Intervention de Gérald Darmanin

Séance en hémicycle du lundi 17 septembre 2018 à 16h00
Lutte contre la fraude — Présentation

Gérald Darmanin, ministre de l'action et des comptes publics :

Monsieur le président, madame la rapporteure de la commission des finances, monsieur le rapporteur pour avis de la commission des lois, monsieur le président de la commission des finances, mesdames et messieurs les députés, nous voilà réunis une nouvelle fois – et, espérons-le, une dernière – pour terminer le travail très important que nous avons engagé avec les sénateurs et avec vous-mêmes, en commission, depuis le projet de loi dit du « droit à l'erreur », afin que la fraude soit plus durement sanctionnée et l'erreur de bonne foi mieux reconnue. Si l'erreur est humaine, persévérer est diabolique : les deux textes du Gouvernement se complètent efficacement. Je voudrais saluer le travail important qu'ont mené notamment Mme la rapporteure et les membres de la commission des lois, ainsi que la mission d'information sur les procédures de poursuite des infractions fiscales, présidée par M. Éric Diard, dont je salue la recherche de consensus.

La commission des finances a adopté quatre-vingt-sept amendements, émanant de tous les groupes de l'Assemblée nationale. En s'engageant dans ce débat, le Gouvernement est animé par un état d'esprit constructif, qui pourrait le conduire, je l'espère, à adopter la plupart des amendements présentés par les parlementaires, quelle que soit leur orientation politique. Madame la rapporteure, je crois que les doutes que vous nourrissiez en certains domaines ont été en partie levés en commission. Formons le voeu que, sur un certain nombre d'autres sujets que celui qui a fait la une de l'actualité, à savoir la disparition du « verrou de Bercy », nous puissions, dans les trois jours à venir, travailler pour amender le texte et ainsi le rendre, je l'espère, quasiment parfait avant son retour en commission mixte paritaire et, peut-être, un accord entre les deux chambres.

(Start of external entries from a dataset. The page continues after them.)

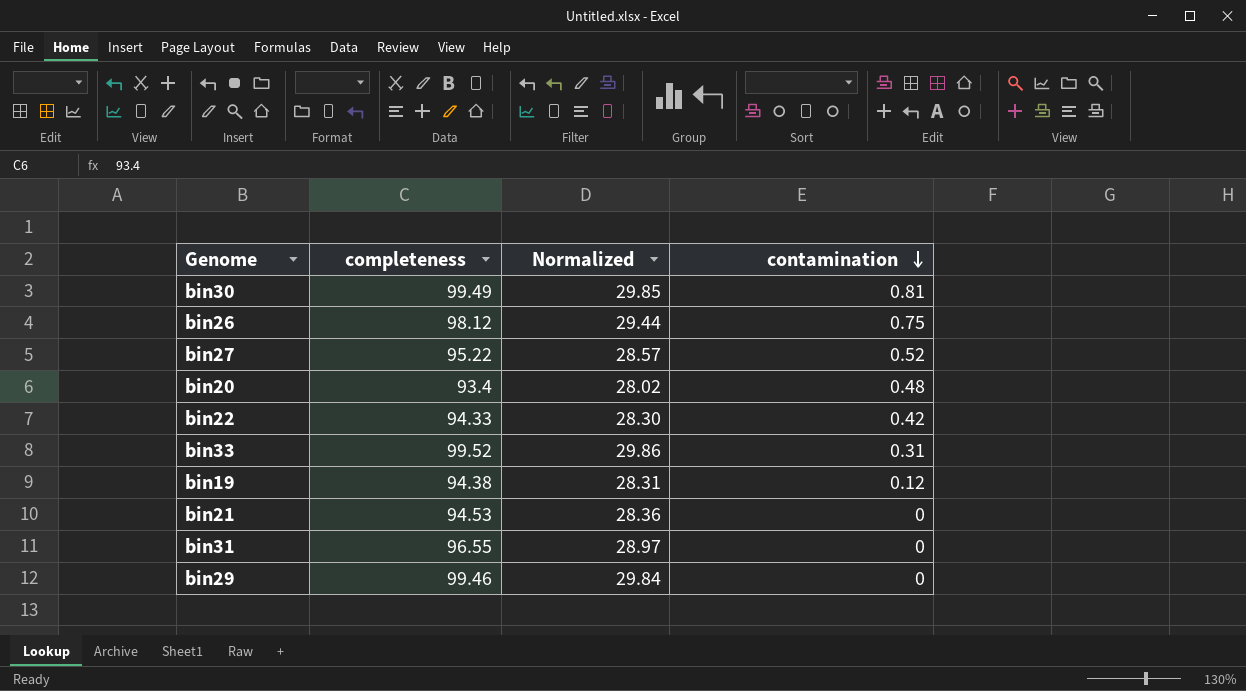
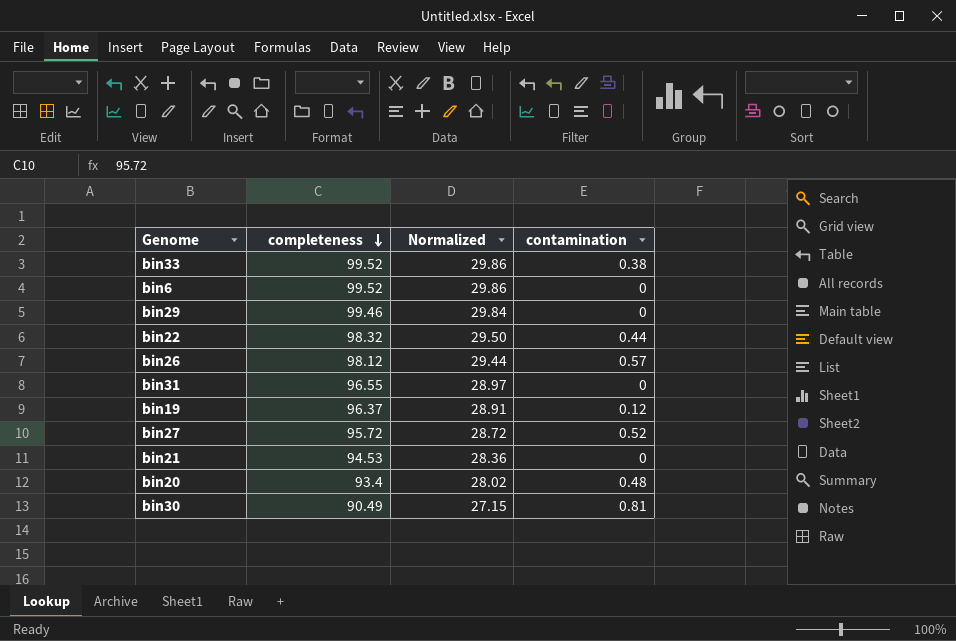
row order: contamination descending -> completeness descending
bin33 | contamination: 0.31 -> 0.38
row bin6: none -> 99.52 | 29.86 | 0
bin22 | completeness: 94.33 -> 98.32
bin22 | Normalized: 28.30 -> 29.50
bin22 | contamination: 0.42 -> 0.44
bin26 | contamination: 0.75 -> 0.57
bin19 | completeness: 94.38 -> 96.37
bin19 | Normalized: 28.31 -> 28.91
bin27 | completeness: 95.22 -> 95.72
bin27 | Normalized: 28.57 -> 28.72
bin30 | completeness: 99.49 -> 90.49
bin30 | Normalized: 29.85 -> 27.15

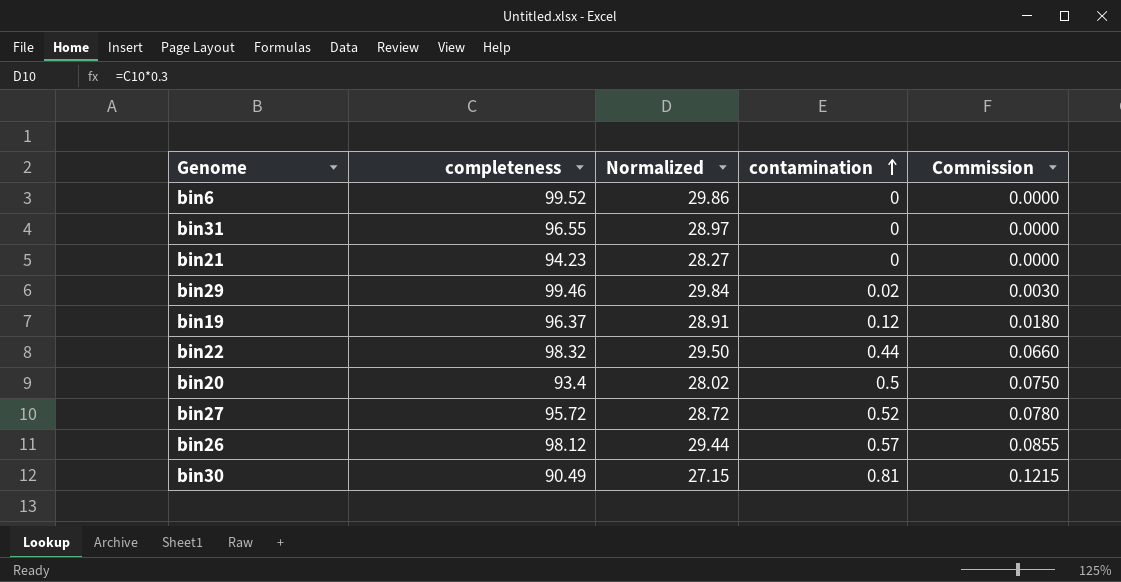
row order: completeness descending -> contamination ascending
column Commission | formula: none -> [contamination] * 0.15
row bin33: 99.52 | 29.86 | 0.38 -> none
bin21 | completeness: 94.53 -> 94.23
bin21 | Normalized: 28.36 -> 28.27
bin29 | contamination: 0 -> 0.02
bin20 | contamination: 0.48 -> 0.5

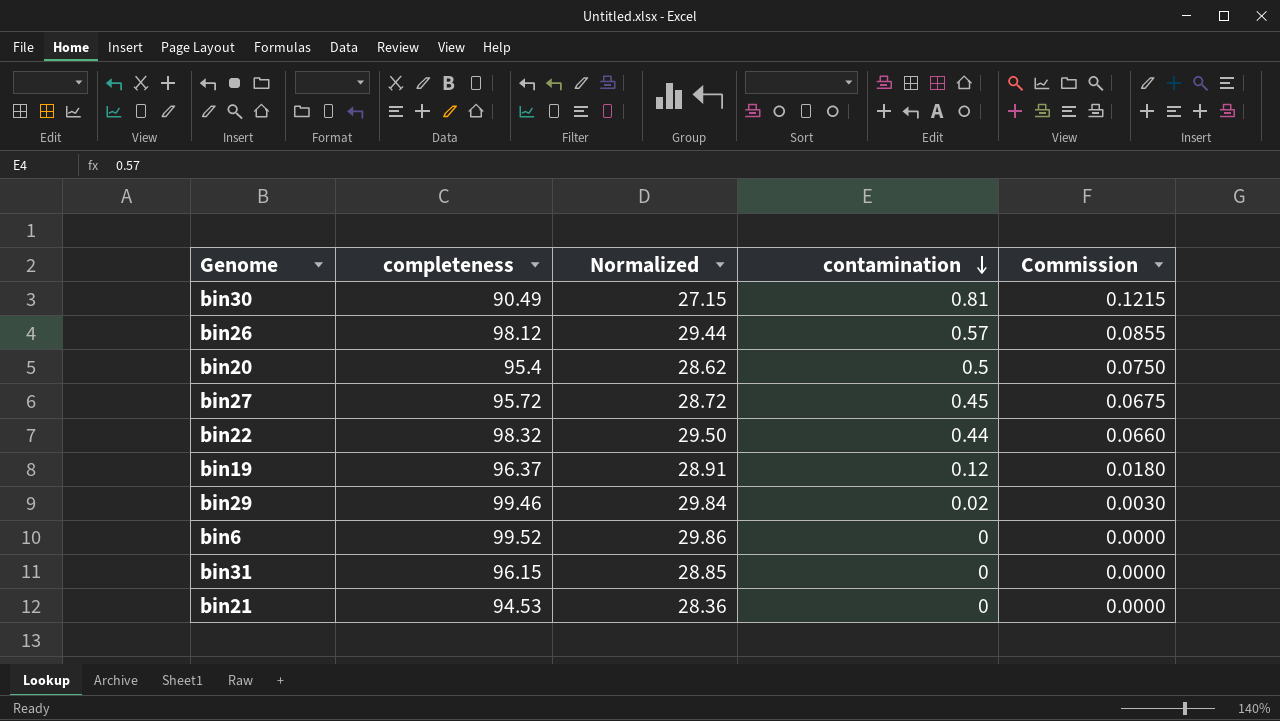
row order: contamination ascending -> contamination descending
bin20 | completeness: 93.4 -> 95.4
bin20 | Normalized: 28.02 -> 28.62
bin27 | contamination: 0.52 -> 0.45
bin27 | Commission: 0.0780 -> 0.0675
bin31 | completeness: 96.55 -> 96.15
bin31 | Normalized: 28.97 -> 28.85
bin21 | completeness: 94.23 -> 94.53
bin21 | Normalized: 28.27 -> 28.36

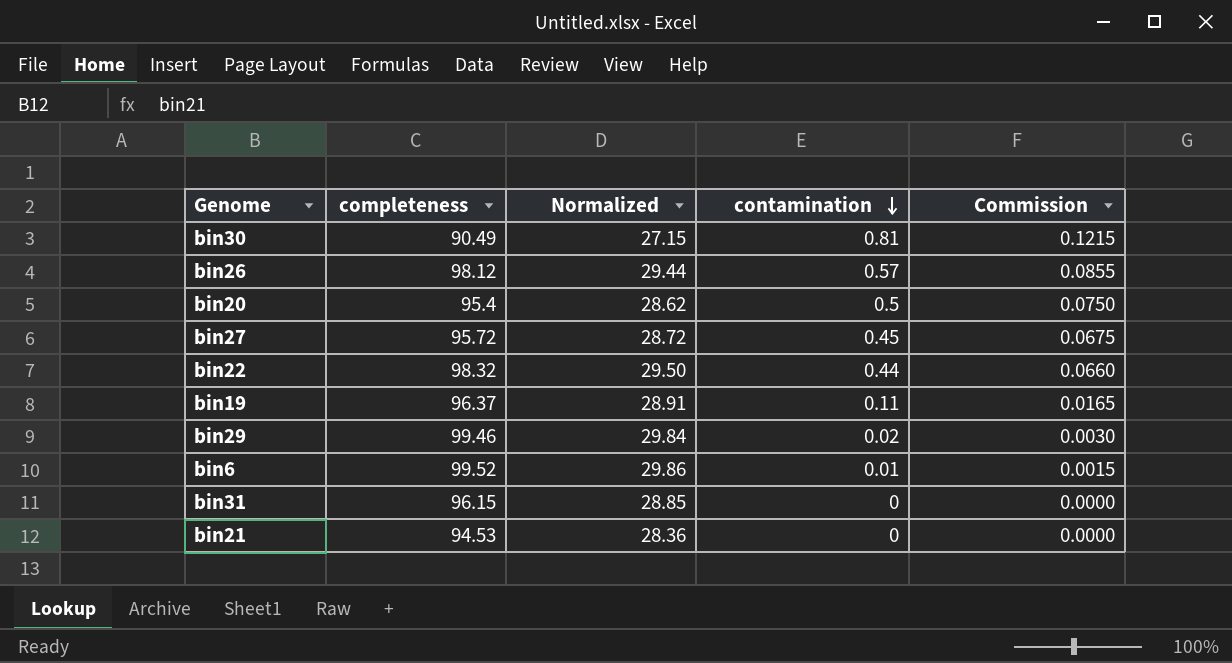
bin19 | contamination: 0.12 -> 0.11
bin19 | Commission: 0.0180 -> 0.0165
bin6 | contamination: 0 -> 0.01
bin6 | Commission: 0.0000 -> 0.0015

Ce projet de loi est porteur d'enjeux budgétaires, philosophiques et techniques. S'agissant des enjeux budgétaires, j'ai eu l'occasion, très récemment, conformément à l'engagement que j'avais pris lors de la discussion du précédent projet de loi de finances, de travailler sur l'objectivation du montant de la fraude fiscale et sociale dans notre pays. Vous avez sans doute entendu l'annonce que j'ai faite à ce sujet à Bercy. Même si les estimations varient beaucoup, nous savons que ce montant est considérable : il serait compris entre 40 et 100 milliards. En 2017, un syndicat évoquait le chiffre de 80 milliards. Cela tombait bien, c'était le montant du déficit public. Et cette année, alors que la presse évoquait un déficit de 100 milliards, le même syndicat portait son estimation au même montant... Comme si nous n'avions pas, par ailleurs, à réaliser des économies et des transformations, comme si lutter contre la fraude suffisait à notre bonheur budgétaire. C'est évidemment faux, même si la naïveté est également à exclure : nous devons tous ensemble mener des politiques publiques pour lutter contre toute forme de fraude, et particulièrement contre les grands fraudeurs.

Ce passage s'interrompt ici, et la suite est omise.